# I'm after the brutal truth...



## Damothedevil (Feb 12, 2013)

So just over a week ago I started on a weight loss journey. I'm 34, 5ft 11 and was 102kg (now 101.6kg) goal of 85kg and some sort of fitness. Not getting out of breath after walking up to second floor in a hotel

Between my job and family i'm struggling on gym time but getting there 3 times a week. (Monday, wednesday, thursday) I could do another day but if i did would end up only having around 4-5 hours sleep that night.

I'm doing....

1st day

Legs & shoulders

Leg Press 4 sets of 12. 2 x light 2 x heavy, can only just do 12 tried for 13 and could not do it

Leg Curls 4 sets of 12 as above

Leg Extensions 4 sets of 12 again as above

Shoulder press 5 sets of 12. 2 x light 3 x heavy

Rest day (It was needed)

2nd day

Boxer size type class (high intensity 45min Free class via hotel)

3rd day

Back & Chest

Lat pull down wide grip 5 sets of 12, 2 x light 3 x heavy on last set I could do 13 here but no more.

Seated cable row again 2 x light 3 x heavy

Chest press 5 sets of 12 again 2 x light 2 x heavy

Peck deck 5 sets of again as above

I then did 2 sets of bicep curls (free weights) and 2 sets of tricep extensions (cable)

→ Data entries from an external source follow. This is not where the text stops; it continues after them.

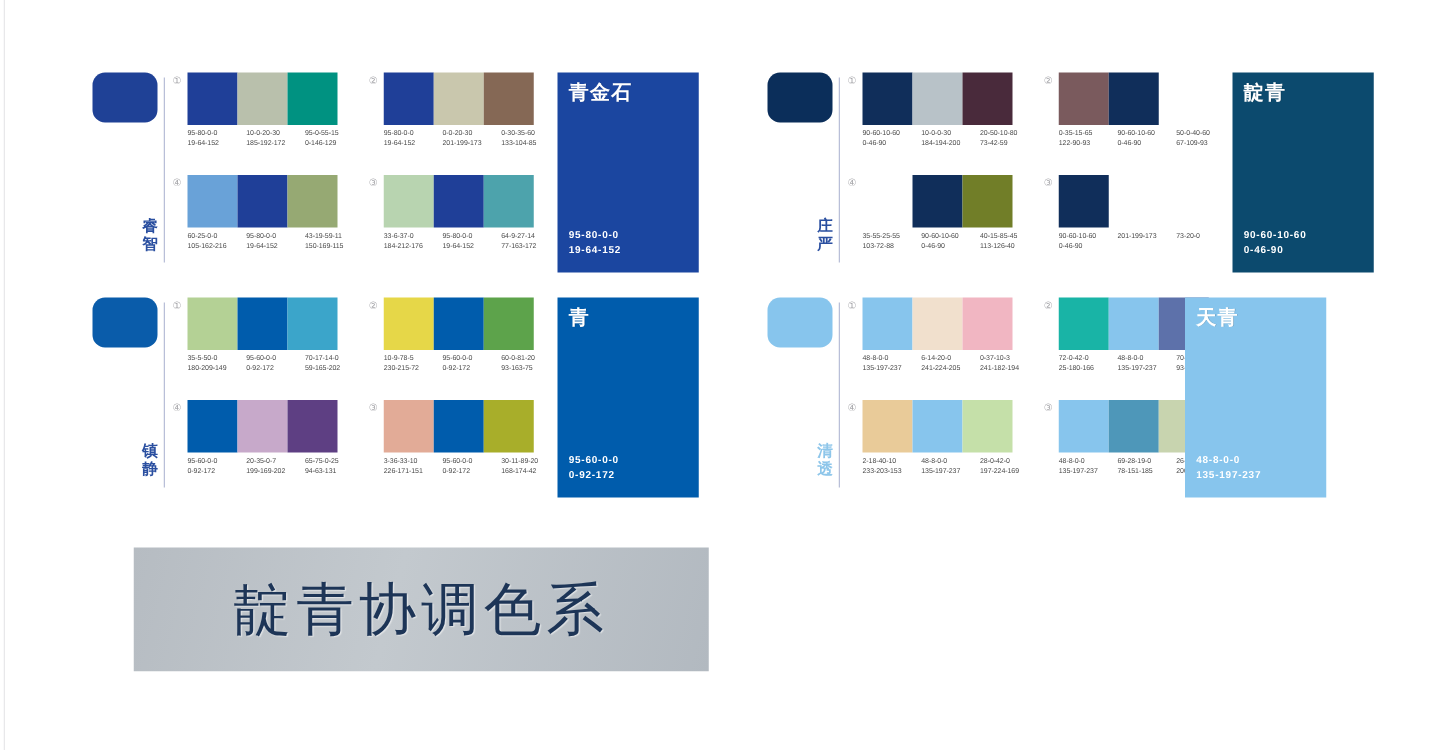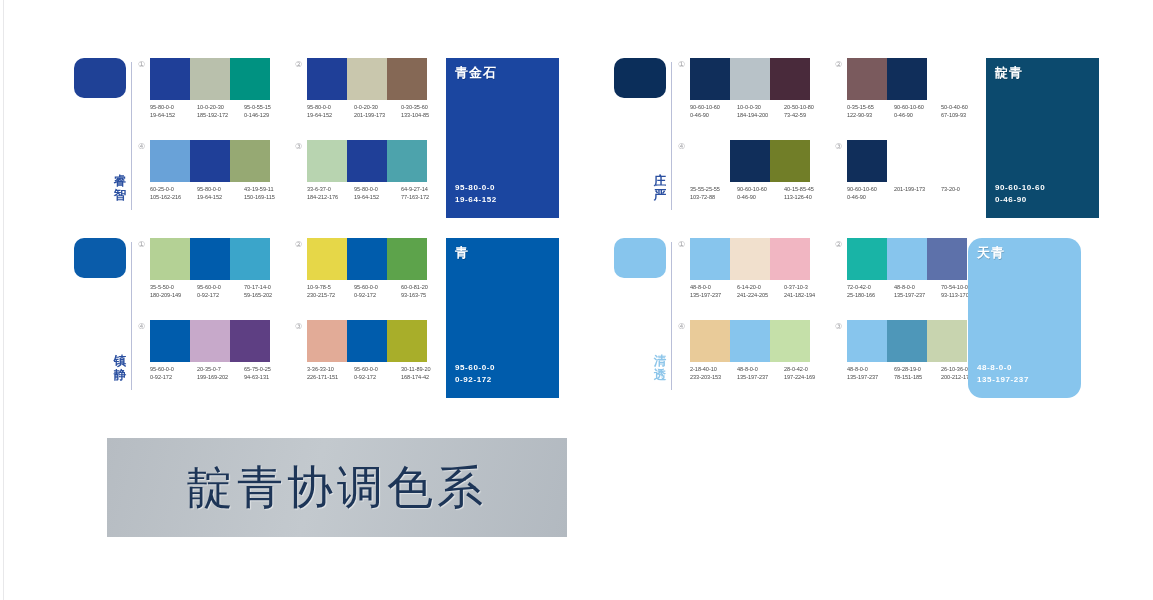--- a/index.html
+++ b/index.html
@@ -39,7 +39,7 @@
   .card{position:absolute;width:113px;height:160px;}
   .card-title{
     position:absolute;left:9px;top:6px;
-    font-size:13px;font-weight:bold;color:#ffffff;letter-spacing:1px;
+    font-size:16px;font-weight:bold;color:#ffffff;letter-spacing:1px;
     text-shadow:0.5px 0.5px 0 rgba(0,0,0,.18);
   }
   .card-codes{

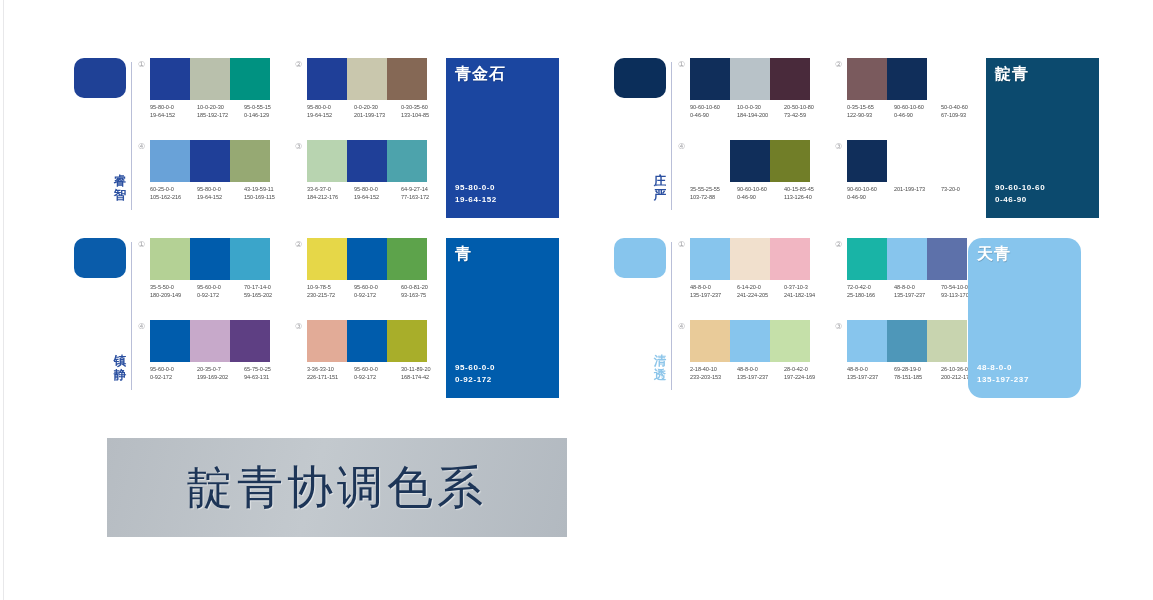--- a/index.html
+++ b/index.html
@@ -470,7 +470,7 @@
         </div>
       </div>
     </div>
-    <div class="card" style="left: 968px; top: 238px; background: rgb(135, 197, 237); border-radius: 14px;">
+    <div class="card" style="left: 948px; top: 238px; background: rgb(135, 197, 237);">
       <div class="card-title">天青</div>
       <div class="card-codes">
         <b>48-8-0-0</b>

I'm going to look into some simple core strength stuff that i can do while I'm in my hotel room 1st thing in a morning before i start for the day. Plank maybe?

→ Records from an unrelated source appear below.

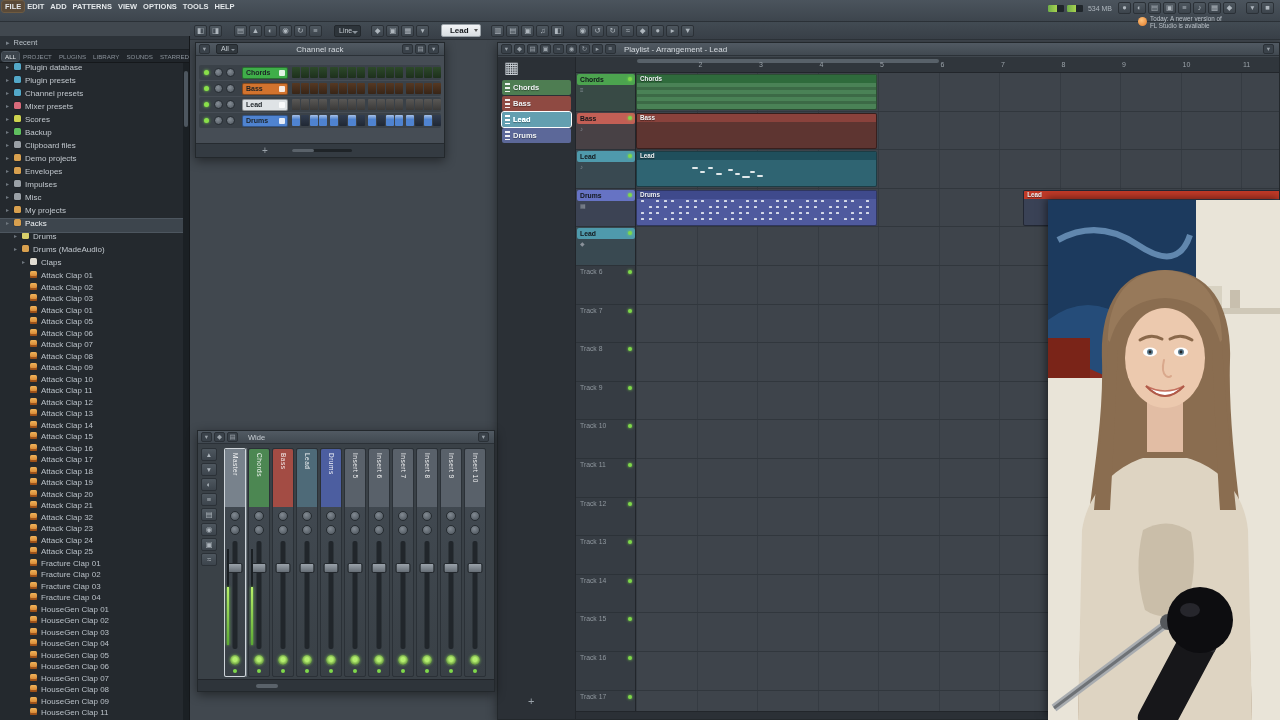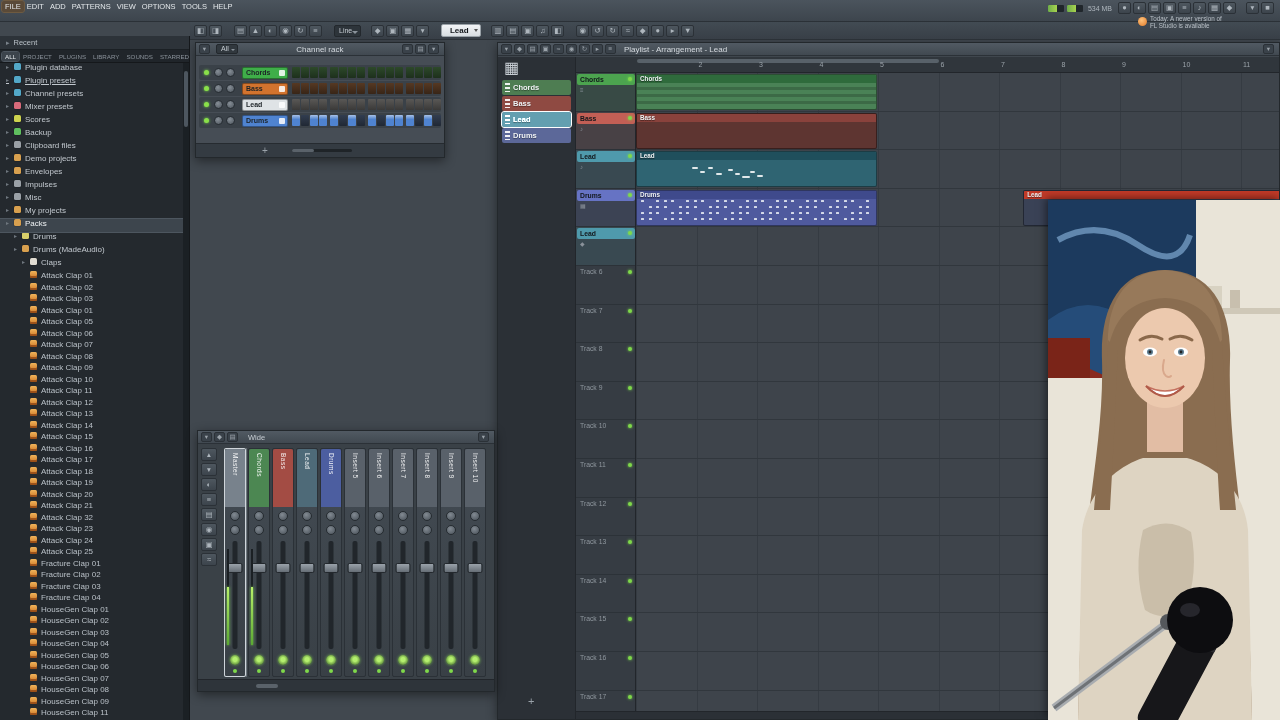--- a/index.html
+++ b/index.html
@@ -11,7 +11,7 @@
   #topbar{position:absolute;left:0;top:0;width:1280px;height:22px;
           background:linear-gradient(#4b545d,#3d454d);border-bottom:1px solid #2b3137;z-index:25;}
   #menu-items{position:absolute;left:2px;top:0;height:12px;display:flex;align-items:center;}
-  .menu-item{font-size:7.5px;font-weight:normal;color:#e3e7ea;padding:1px 3px;border-radius:2px;}
+  .menu-item{font-size:7.5px;font-weight:bold;color:#e3e7ea;padding:1px 3px;border-radius:2px;}
   .menu-item:first-child{background:#5a4a38;outline:1px solid #6e5a40;}
   #hint-panel{position:absolute;left:0;top:12px;width:190px;height:24px;background:#343b42;
               border-right:1px solid #262b30;border-bottom:1px solid #262b30;z-index:26;padding:1px 4px;}

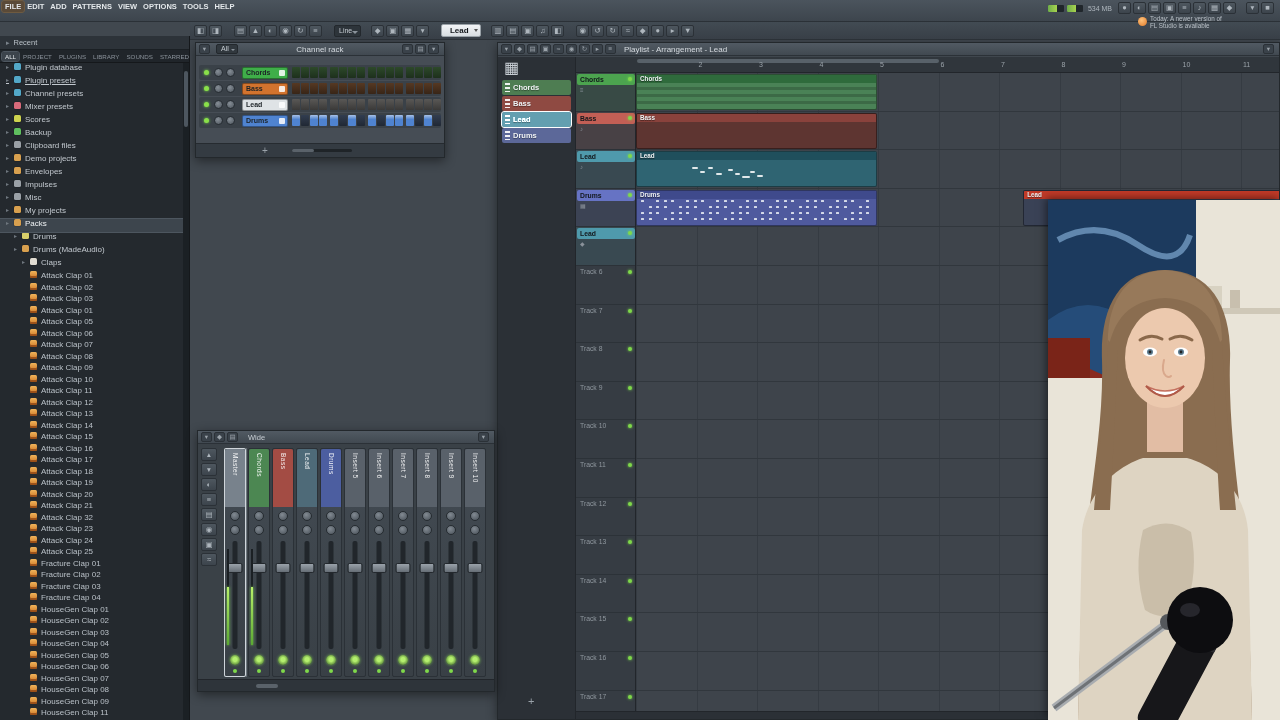--- a/index.html
+++ b/index.html
@@ -274,7 +274,7 @@
           <div class="tree-ic" style="background: rgb(83, 168, 200);"></div>
           <div class="tree-lb">Plugin database</div>
         </div>
-        <div class="tree-row cat" style="padding-left: 6px; text-decoration: underline;">
+        <div class="tree-row cat" style="padding-left: 6px;">
           <div class="tree-car">▸</div>
           <div class="tree-ic" style="background: rgb(83, 168, 200);"></div>
           <div class="tree-lb">Plugin presets</div>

I have recorded what i have eaten over the last week and i don't think its to bad but may be too high in carbs in the long run? I'm not sure, just going off what i read on here I'm going to try put myself a meal plan together

It worked out average of 1800cal split between 54% carbs, 16% fat and 30% protein and that includes 2 x protein shake a day (100% gold standard whey)

My food intake is what i see to be my biggest problem as i used to eat loads of take aways due to my job (away from home travel around a lot and stay in hotels 5-6 nights a week) its been really really hard not to just go to a drive though and make sure i go to a shop tesco etc to buy fruit pot, salad pot, pasta pot, chicken or a tin of tuna. My company pay for my food bill while I'm away upto £20 per day

Basically I want to know if i continue as above will i be ok and get to my goal or am i going to end up in starvation mode or hurt myself? I feel abit saw everywhere right now and i really don't want to fail like i did when i tried getting into shape afew years ago. That's why I'm on this forum to get some help and do some reading on what i need to do.

Feed back very much welcome

Thanks

Damo


----------



## MF88 (Jul 1, 2012)

First off mate, keep your head up, stay focused and realise how shit you'll feel if you fail. You can achieve whatever you set your mind to as long as you stay dedicated.

Secondly, if at all possible, prepare your meals for the week and take them with you to your work. That way, you'll always have food to hand when you need it and you'll know what you're eating, instead of Donald's or KFC etc..

And thirdly, you said you're struggling to get in the gym due to family and work. My advice would be get there whenever you can, join a 24 hour gym if there's one in your area and change your sleep pattern so you get up early enough to do it before work.

Good luck mate, I wish you all the best.


----------



## Gaijin (Jan 26, 2014)

youll be fine mate. theres enough info on here and peer supprt for you to gain the relevant info. i personnaly use apps such as 'my fittness pal' to track macros and i fine this helps becaus it aids in the planning aspect of the diet which imo is the hardest thing to do. As for the gym will as said above you could try the 24 hour gym options or eben invlove your family in some exercise weather it be hill walking, a run, cycle roud the local park. every bit helps. even getting a hold of some of those work out dvds like insanity or p90x or meta fit would be a good shout as they take minimal time can be done in house and are convenient as can be really.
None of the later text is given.